Dataset content Start Marker

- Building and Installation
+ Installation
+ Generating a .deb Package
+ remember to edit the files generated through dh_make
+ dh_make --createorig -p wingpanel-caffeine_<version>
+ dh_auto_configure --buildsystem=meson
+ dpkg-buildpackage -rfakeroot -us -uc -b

Dataset content End Marker
Dataset content Start Marker

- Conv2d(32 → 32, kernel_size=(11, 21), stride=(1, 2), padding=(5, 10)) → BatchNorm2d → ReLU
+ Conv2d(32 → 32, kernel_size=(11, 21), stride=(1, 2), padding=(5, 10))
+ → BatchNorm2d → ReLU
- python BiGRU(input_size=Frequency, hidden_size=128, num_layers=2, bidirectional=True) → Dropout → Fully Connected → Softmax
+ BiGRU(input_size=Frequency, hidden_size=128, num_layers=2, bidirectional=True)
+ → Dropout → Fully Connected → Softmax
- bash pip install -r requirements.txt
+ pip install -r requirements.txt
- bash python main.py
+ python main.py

Dataset content End Marker

▶ **Task instructions**
Look through the data above. Copy every line with the string "Softmax" in it.

▶ **Exercise output**
- python BiGRU(input_size=Frequency, hidden_size=128, num_layers=2, bidirectional=True) → Dropout → Fully Connected → Softmax
+ → Dropout → Fully Connected → Softmax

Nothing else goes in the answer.